Ford, GM, and FCA are looking to restart some of their US plants in early May, and establish regular health protocols like screening, sanitizing, and social distancing. Production of Ford vehicles and engines is expected to resume during this period. Among others, Volkswagen has announced it will restart operations at its Chattanooga, Tennessee, plant. Volvo and Hyundai too hopes to restart work at its US plants by early May. Tesla is going to extend its factory shutdown orders through the end of May, following the extension of shelter-in-place orders in the Bay Area. Hyundai and Kia started operations of in their Alabama and Georgia on May 4.

 European Plants Returning to Normalcy

In Europe, an estimated one million jobs have been lost, with production losses at around two million vehicles. Several automakers have now started some limited production at their plants. Toyota resumed operations at its French and Polish facilities on April 22, after a month-long shutdown. Volkswagen restarted production in Zwickau, Germany, the first assembly plant in the country to restart operations. Audi restarted its engine plant in Gyor, Hungary on April 21. However, the luxury carmaker from the Volkswagen Group is yet to resume its car production in Germany. VW plants in the UK, Turkey, and the Czech Republic are likely to commence operations by early May. Jaguar Land Rover announced last Thursday it will gradually resume production at its Solihull facility in the UK, as well as its factories in Slovakia and Austria from May 18.

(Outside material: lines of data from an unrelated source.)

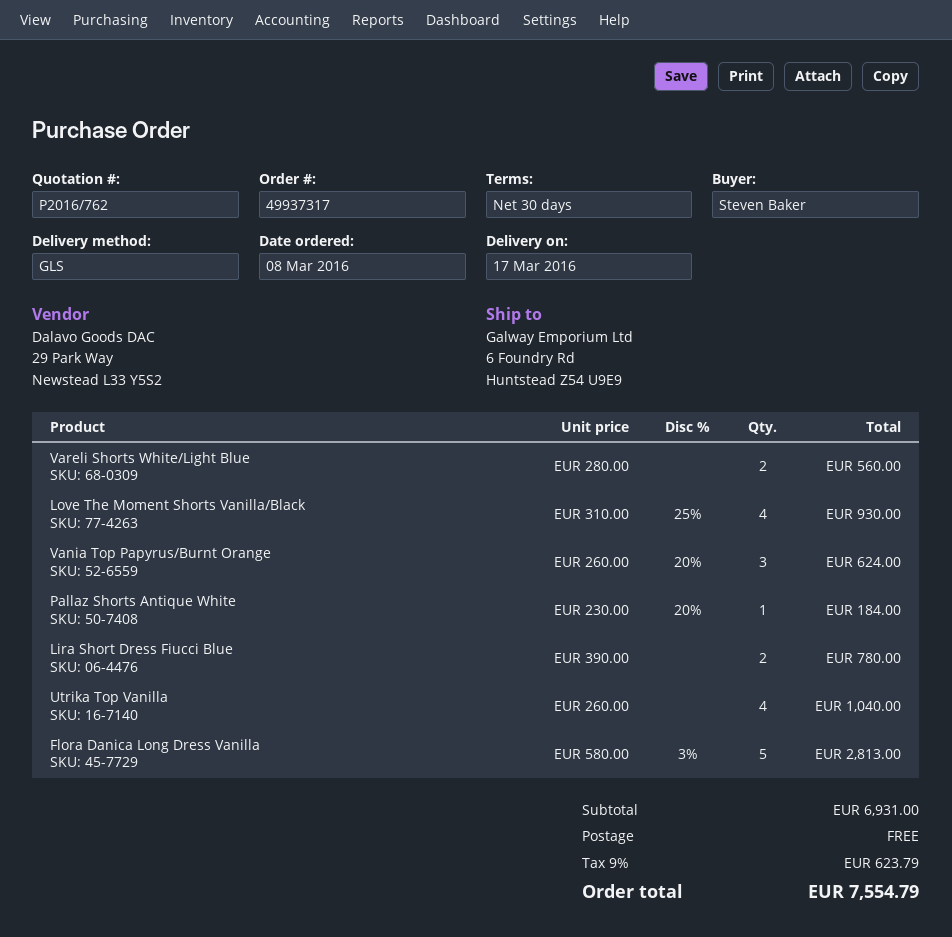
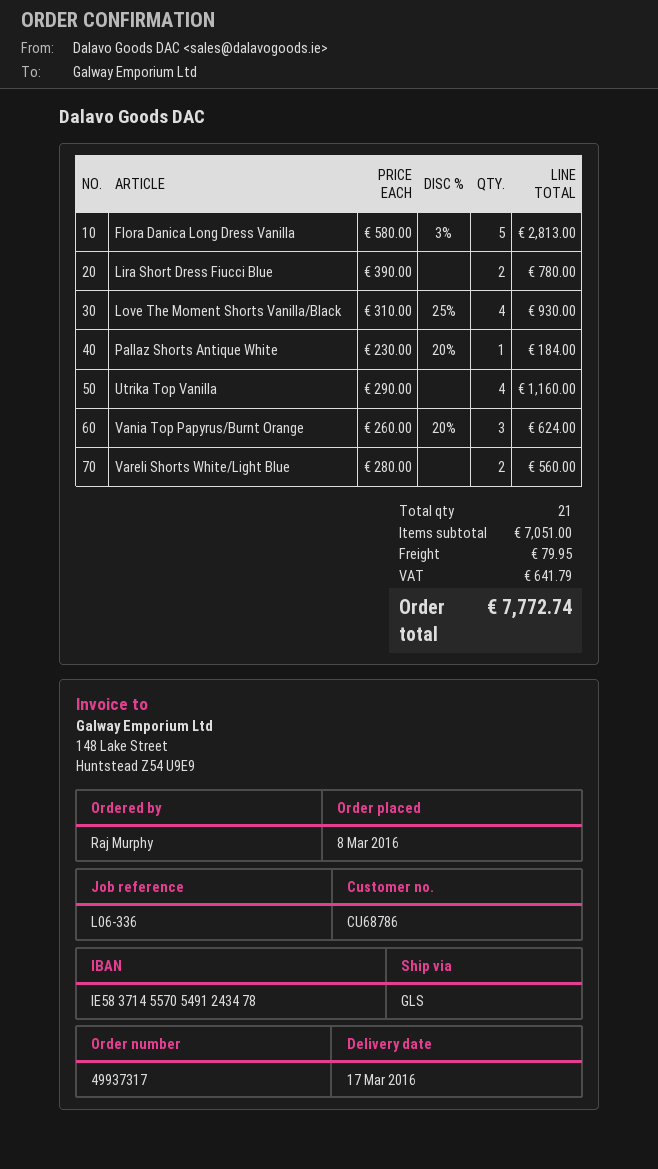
ordered by: Steven Baker -> Raj Murphy
Utrika Top Vanilla: 4 x 260.00 = 1040.00 -> 4 x 290.00 = 1160.00
subtotal: 6931.00 -> 7051.00
shipping: 0.00 -> 79.95
tax: 623.79 -> 641.79
total: 7554.79 -> 7772.74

Hyundai has restarted output at its plant in the Czech Republic, while Renault has reopened its Portugal plant. The French carmaker’s Romanian facility is likely to resume operations soon. Volvo Cars announced its plants in Sweden and Belgium restarted work on April 20. Daimler’s contract manufacturer, Magna Steyr, restarted production of the Mercedes G-Class luxury SUV at its site in Austria last week. Italian sports car manufacturer Ferrari, one of the first carmakers to close its plant, is preparing to roll out cars from its Maranello facility in the next few weeks.

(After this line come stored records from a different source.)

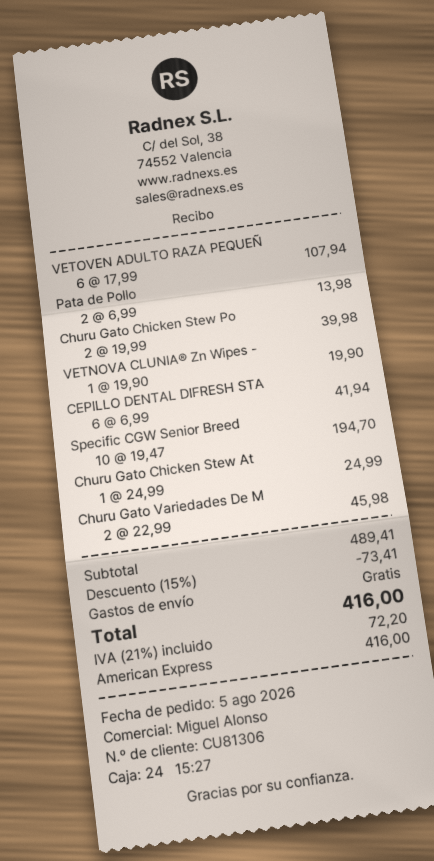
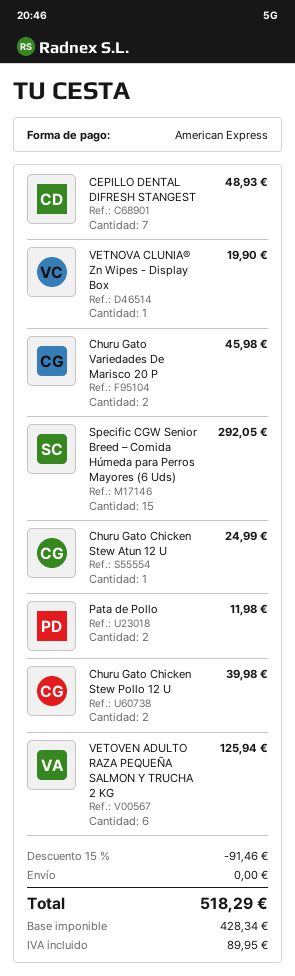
VETOVEN ADULTO RAZA PEQUEÑ: 6 for 107.94 -> 6 for 125.94
Pata de Pollo: 2 for 13.98 -> 2 for 11.98
CEPILLO DENTAL DIFRESH STA: 6 for 41.94 -> 7 for 48.93
Specific CGW Senior Breed: 10 for 194.70 -> 15 for 292.05
discount: 15% = 73.41 -> 15% = 91.46
tax: 72.20 -> 89.95
total: 416.00 -> 518.29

Indian Auto Industry Given Government Go-Ahead

Automobile, auto parts, and tractor manufacturers in the country have resumed operations after receiving due approvals from respective state authorities, conditional to following precautionary protocols such as social distancing and ensuring high standards of sanitization and hygiene.

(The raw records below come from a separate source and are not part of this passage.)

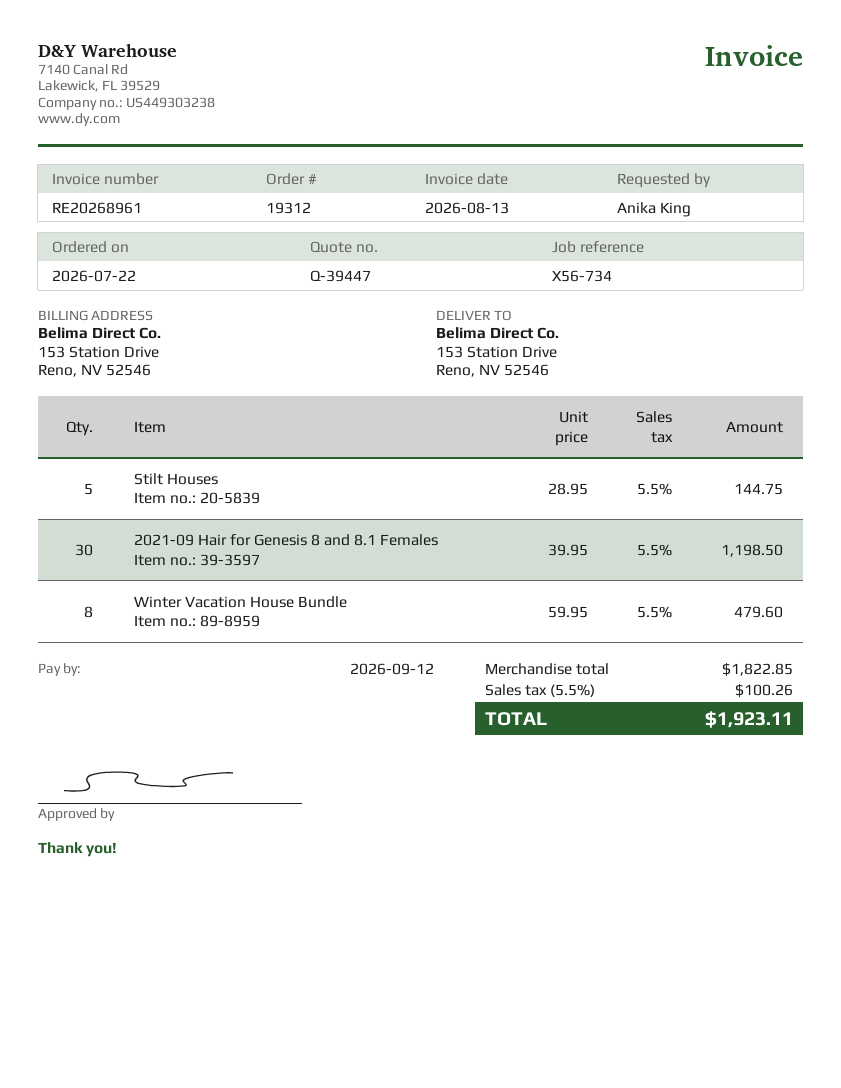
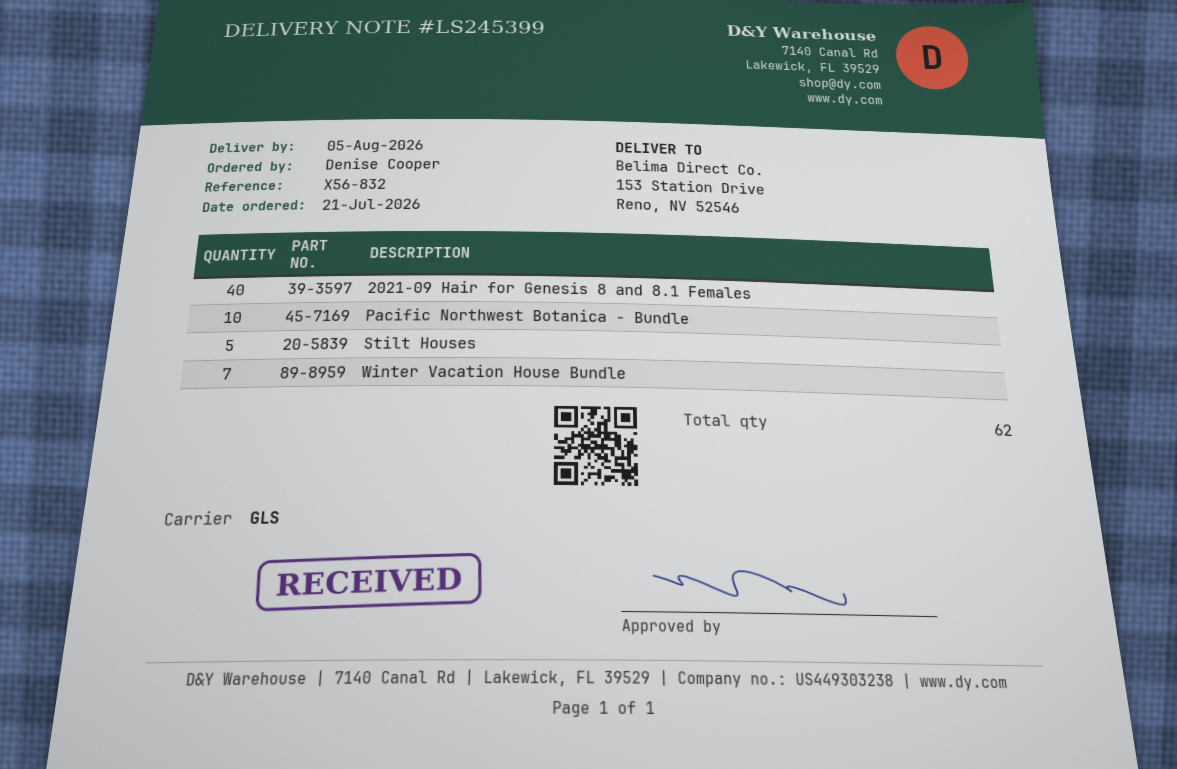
order date: 2026-07-22 -> 2026-07-21
reference: X56-734 -> X56-832
ordered by: Anika King -> Denise Cooper
2021-09 Hair for Genesis 8 and 8.1 Females: 30 -> 40
Winter Vacation House Bundle: 8 -> 7
Pacific Northwest Botanica - Bundle: none -> 10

Bajaj Auto, India’s leading 2W and 3W manufacturer, restarted operations this week at two of its plants, prioritising production of knock-down kits for export markets. Mahindra & Mahindra also commenced assembly at its tractor plant. Truck and bus OEM Ashok Leyland announced a partial production re-start.

In contrast, and despite having received necessary state approvals, Maruti Suzuki, India’s leading carmaker, has chosen not to resume production at its Haryana facility, as it wants to ensure both its own operational preparedness, and that of its entire supply chain.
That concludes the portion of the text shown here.